WU can lower costs through stablecoin rails while maintaining the convenience they are known for. If they are smart, they roll out a digital wallet to reduce payout commissions. Users all over the world could opt to receive and hold dollars in a WU wallet, then spend with a Visa card. If users are not cashing out, WU does not have to source liquidity in the destination market, and that further compresses costs. The distribution stays. The infrastructure gets cheaper. The margin expands. And cutting costs is something you can control, with inherently less risk than underwriting top-line growth.
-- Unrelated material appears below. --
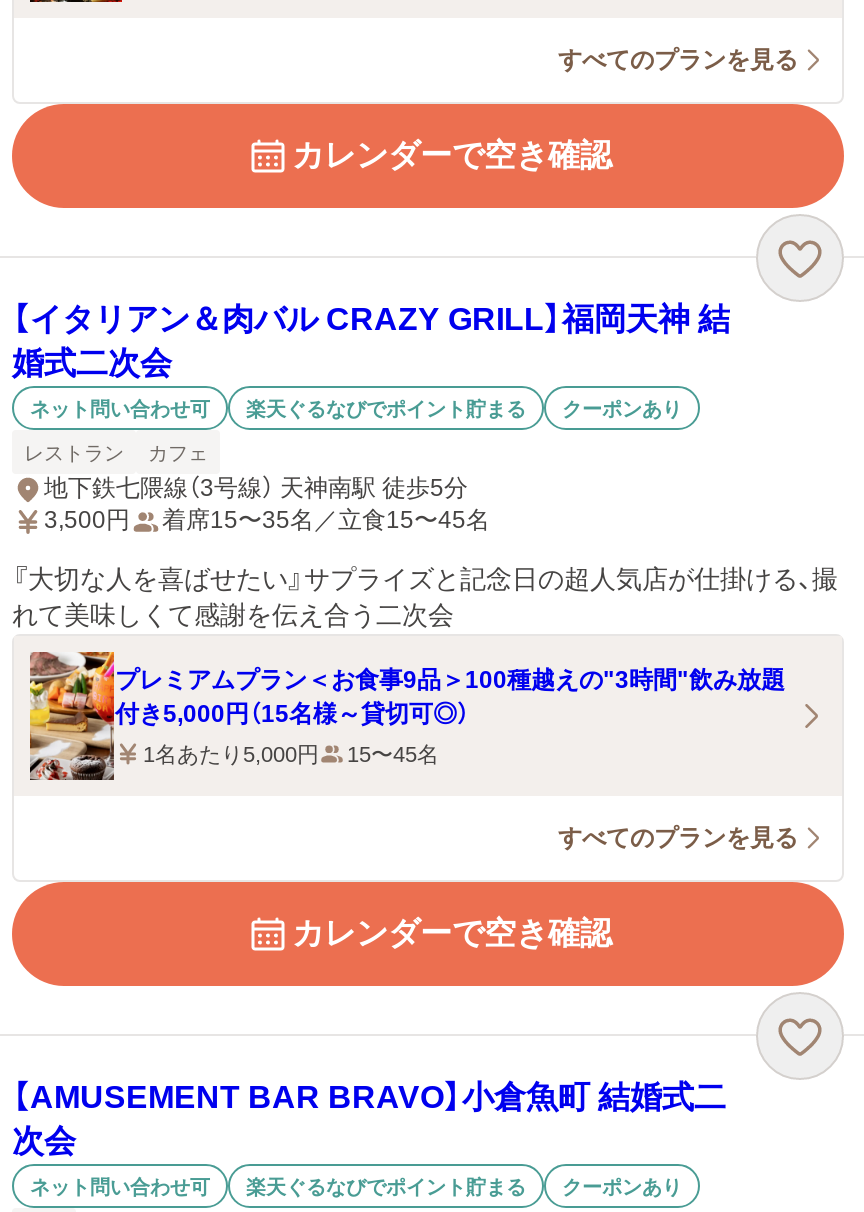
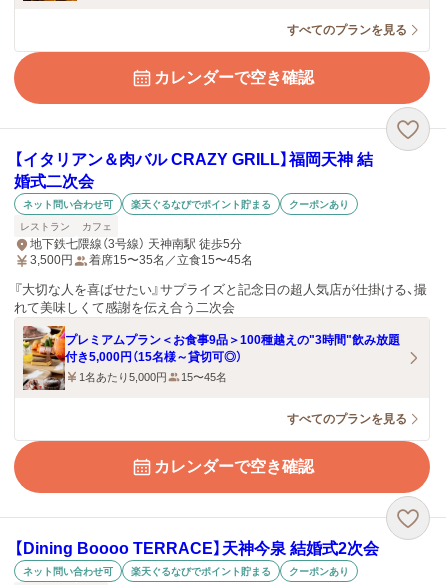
- 【AMUSEMENT BAR BRAVO】小倉魚町 結婚式二
- 次会
+ 【Dining Boooo TERRACE】天神今泉 結婚式2次会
That is the optionality the market is pricing at zero.
WU is one of many
I have long accepted I will never get timing right. My predictions of the future are no better than the person next to me. What I do believe is that I can generate better returns by being positioned correctly.
That positioning comes back to the same thesis every time: long durable businesses with distribution, bought at interesting prices. There is a lot of embedded optionality in those businesses. Not all will act in time. Some will die. But the ones that do will meaningfully outperform, and those gains will more than outweigh the losses.
You are now seeing General Catalyst, Thrive, and Bezos go after legacy businesses to inject AI. The opportunity set is identical for stablecoins and blockchain rails.
The Inversion thesis is simple: buy assets with distribution at the best price possible, where you have the optionality to reshape the business with technology. The displacement narrative keeps the multiples depressed. That is the entry point.
Invert, always invert. The question is not whether WU gets disrupted. It is whether you are being compensated for that risk at ~6x earnings with $923M in EBITDA. I think you are. Generously.
DISCL: Long WU. Long SOL. NFA.



Nice write-up. I think distribution is indeed underappreciated. You see this especially in Fintech where neobanks / trading firms etc. have to lure customers with all sorts of incentives.
Once you have sufficient distribution and brand, that CAC drops - it is an undervalued asset.